129. The method of claim 127, wherein:
(a) the cationic lipid is selected from RL3-DMA-07D, RL2-DMP-07D, cHse-E-3- E10, cHse-E-3-E12, and cDD-TE-4-E12;
(b) the non-cationic lipid is selected from DOPE and DEPE;
(c) the cholesterol-based lipid is cholesterol; and
(d) the PEG-modified lipid is DMG-PEG-2K.
130. A method of treating or preventing an infection in a subject caused by a virus which uses human ACE2 protein for cellular entry, wherein the method comprises administering the composition of any one of claims 77-83 to the subject by nebulization.

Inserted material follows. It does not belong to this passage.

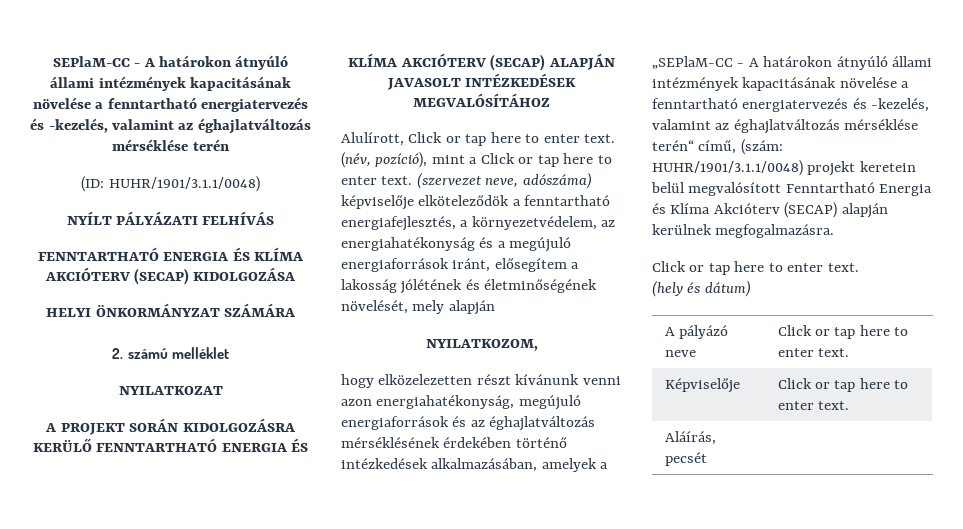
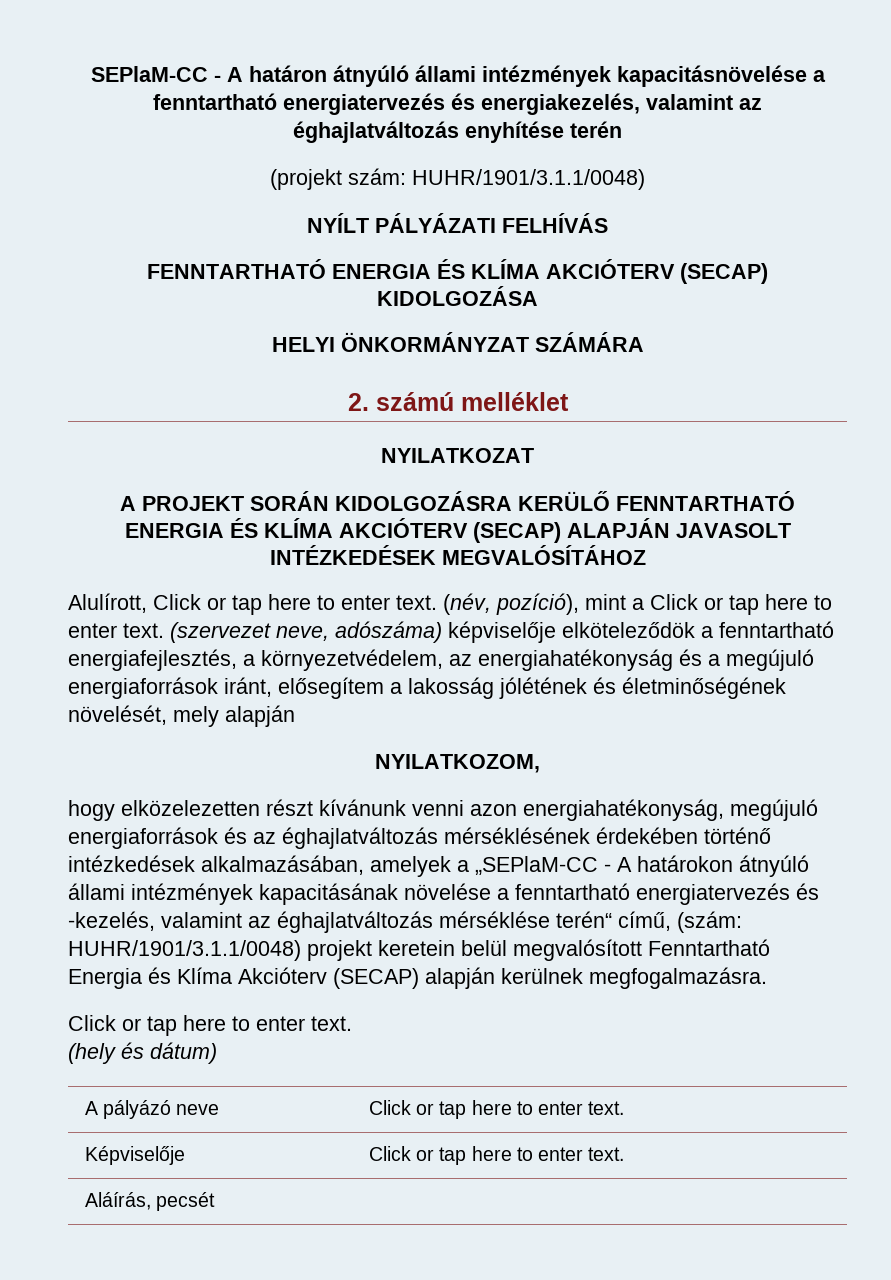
- SEPlaM-CC - A határokon átnyúló állami intézmények kapacitásának növelése a fenntartható energiatervezés és -kezelés, valamint az éghajlatváltozás mérséklése terén
+ SEPlaM-CC - A határon átnyúló állami intézmények kapacitásnövelése a fenntartható energiatervezés és energiakezelés, valamint az éghajlatváltozás enyhítése terén
- (ID: HUHR/1901/3.1.1/0048)
+ (projekt szám: HUHR/1901/3.1.1/0048)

131. A method of neutralizing a virus which uses human ACE2 protein for cellular entry in a subject, wherein the method comprises administering the composition of any one of claims 77-83 to the subject by nebulization.
132. The method of claim 130 or claim 131, wherein the lipid component of lipid nanoparticle (LNP) consists of a cationic lipid, a non-cationic lipid, a PEG-modified lipid, and optionally cholesterol.
133. The method of claim 132, wherein:
(a) the cationic lipid is selected from GL-TES-SA-DMP -El 8-2, GL-TES-SA-DME- E18-2, TL1-01D-DMA, TL1-04D-DMA, SY-3-E14-DMAPr, TL1-10D-DMA, HEP-E3-E10, HEP-E4-E10, ICE, HGT4002, SI-4-E14-DMAPr, TL1-12D-DMA, SY-010, and SY-011;
(b) the non-cationic lipid is selected from DOPE and DEPE; and
(c) the PEG-modified lipid is DMG-PEG-2K.
134. The method of claim 132, wherein:
(a) the cationic lipid is selected from ICE and HGT4002;
(b) the non-cationic lipid is DOPE; and
(c) the PEG-modified lipid is DMG-PEG-2K.
135. A dry powder formulation comprising a plurality of spray-dried particles comprising the lipid nanoparticles (LNPs) of any one of claims 54-76, and one or more polymers.
136. The dry powder formulation of claim 135, wherein the spray-dried particles are inhalable.
137. The dry powder formulation of claim 135, wherein the spray-dried particles are nebulizable upon reconstitution.